Skar blieb gewohnheitsmäßig unter der Tür stehen und sah sich rasch nach beiden Seiten um. Die Schänke war in schummeriges gelbes Halbdunkel getaucht. Unter der hohen, rußgeschwärzten Decke flackerte eine einsame Öllampe, deren viel zu kleine Flamme vergeblich versuchte, Dunkelheit und Schatten in die Ecken zu verbannen. Der würfelförmige Raum war fast leer - das Wetter hatte die Leute nicht nur von den Straßen vertrieben, sondern den Wirt auch der meisten seiner Gäste beraubt, und die ungewohnte Leere ließ die Schäbigkeit des Raumes besonders deutlich hervortreten. Die Wände bestanden aus roh zusammengemauerten Ziegelsteinreihen, zwischen denen der Mörtel hervorrieselte. Irgendwann vor langer Zeit waren sie einmal gestrichen worden, aber die Farbe war längst fleckig, so daß sie jetzt eher wie verkrusteter Schmutz aussah. Die Fensterscheiben vor den zugezogenen Läden wirkten blind und staubig. Vor der niedrigen Theke hockten zwei Soldaten und würfelten, ohne jedoch sehr auf ihr Spiel konzentriert zu sein - zumindest einer von ihnen war schon so betrunken, daß er Mühe hatte, den Würfelbecher zu halten. Seine Bewegungen wirkten abgehackt und fahrig, und der dunkle Fleck vor ihm bewies, daß er ähnliche Schwierigkeiten auch mit seinem Weinkrug hatte. Die Uniformen der beiden waren verdreckt und schlampig; auf dem schwarzen Leder der Brust- und Rückenschilde klebte eingetrockneter Schlamm, Helme und Arm- und Beinschienen waren auch schmutzverkrustet. Der Stoff ihrer Röcke war zerknittert. Wahrscheinlich, dachte Skar, zwei Soldaten der Stadtpatrouille, die nach einer langen und kalten Nachtwache Trost bei einem - oder mehreren - Krügen Wein gesucht hatten.

Er ging langsam an ihnen vorbei, hockte sich in eine Ecke schräg gegenüber der Tür und hob stumm die Hand, als der Wirt aus rotgeränderten Augen zu ihm herüberblickte. Skar mußte unwillkürlich lächeln, als er Raches verschlafenes Gesicht sah. Del und er verkehrten seit Jahren in dieser Taverne, aber er konnte sich an nicht mehr als zwei oder drei Gelegenheiten erinnern, zu denen der Wirt nicht selbst hinter der Theke gestanden war. Er hatte sich schon mehrmals gefragt, wann der glatzköpfige Fettwanst überhaupt schlief. Aber vielleicht hatte Rache sich einen derartigen Luxus auch längst abgewöhnt, um das Geld für eine Bedienung zu sparen.

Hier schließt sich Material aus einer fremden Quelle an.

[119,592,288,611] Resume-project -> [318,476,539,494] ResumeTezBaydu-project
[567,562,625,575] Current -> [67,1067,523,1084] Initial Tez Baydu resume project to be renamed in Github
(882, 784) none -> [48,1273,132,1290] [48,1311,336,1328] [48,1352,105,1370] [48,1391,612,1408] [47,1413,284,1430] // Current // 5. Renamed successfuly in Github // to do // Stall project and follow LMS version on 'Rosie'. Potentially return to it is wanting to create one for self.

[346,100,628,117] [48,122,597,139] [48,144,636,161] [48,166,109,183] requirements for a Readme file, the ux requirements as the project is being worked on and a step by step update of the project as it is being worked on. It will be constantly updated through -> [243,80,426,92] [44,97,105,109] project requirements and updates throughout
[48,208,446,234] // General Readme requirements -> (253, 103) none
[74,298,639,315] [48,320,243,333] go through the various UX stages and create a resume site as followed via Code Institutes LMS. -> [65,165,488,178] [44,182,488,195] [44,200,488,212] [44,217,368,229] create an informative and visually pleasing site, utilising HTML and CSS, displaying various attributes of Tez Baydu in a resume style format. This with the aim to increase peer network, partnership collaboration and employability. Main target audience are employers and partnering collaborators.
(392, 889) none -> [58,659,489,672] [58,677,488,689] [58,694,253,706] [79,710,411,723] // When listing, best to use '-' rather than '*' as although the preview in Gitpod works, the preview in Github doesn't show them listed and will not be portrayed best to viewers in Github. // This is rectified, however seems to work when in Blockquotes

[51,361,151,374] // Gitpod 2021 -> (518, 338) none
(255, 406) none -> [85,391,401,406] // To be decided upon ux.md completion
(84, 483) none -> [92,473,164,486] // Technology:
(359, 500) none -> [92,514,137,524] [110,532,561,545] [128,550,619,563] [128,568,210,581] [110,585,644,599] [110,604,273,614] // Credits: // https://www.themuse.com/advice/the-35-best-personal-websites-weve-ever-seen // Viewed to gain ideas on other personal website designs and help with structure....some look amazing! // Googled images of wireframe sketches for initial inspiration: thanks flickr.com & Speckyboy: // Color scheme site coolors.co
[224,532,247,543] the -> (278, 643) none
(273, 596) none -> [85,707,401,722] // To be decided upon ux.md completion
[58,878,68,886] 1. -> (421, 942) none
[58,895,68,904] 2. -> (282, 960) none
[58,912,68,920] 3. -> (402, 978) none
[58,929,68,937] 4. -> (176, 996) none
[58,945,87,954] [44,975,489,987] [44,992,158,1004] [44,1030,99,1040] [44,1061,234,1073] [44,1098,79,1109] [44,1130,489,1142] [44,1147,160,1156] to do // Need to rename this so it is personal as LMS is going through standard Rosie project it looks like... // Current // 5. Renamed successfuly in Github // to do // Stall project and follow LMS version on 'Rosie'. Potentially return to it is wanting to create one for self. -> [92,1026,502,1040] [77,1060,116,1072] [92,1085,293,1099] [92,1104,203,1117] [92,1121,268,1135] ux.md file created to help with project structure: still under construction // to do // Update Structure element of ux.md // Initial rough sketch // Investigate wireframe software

Rache rang sich ein halbwegs freundliches Nicken ab und begann Wein aus dem bauchigen Faß hinter der Theke in einen Krug zu füllen.

Außer ihm und den beiden Soldaten hatten sich nur noch zwei weitere Gäste in die Schänke verirrt. Eine zusammengekauerte, in braune Fetzen gehüllte Gestalt - ein Bettler vielleicht, der von irgend jemandem genug geschenkt bekommen oder der auch genug gestohlen hatte, um sich einen Krug Wein und damit ein trockenes und warmes Plätzchen zu kaufen, lehnte an der Wand, hatte den Kopf auf die angezogenen Knie gebettet und schnarchte friedlich. Und eine dunkelhaarige schlanke Frau hockte mit halbgeschlossenen Augen gleich dem Bettler in einer Ecke und fixierte einen imaginären Punkt irgendwo über der Theke.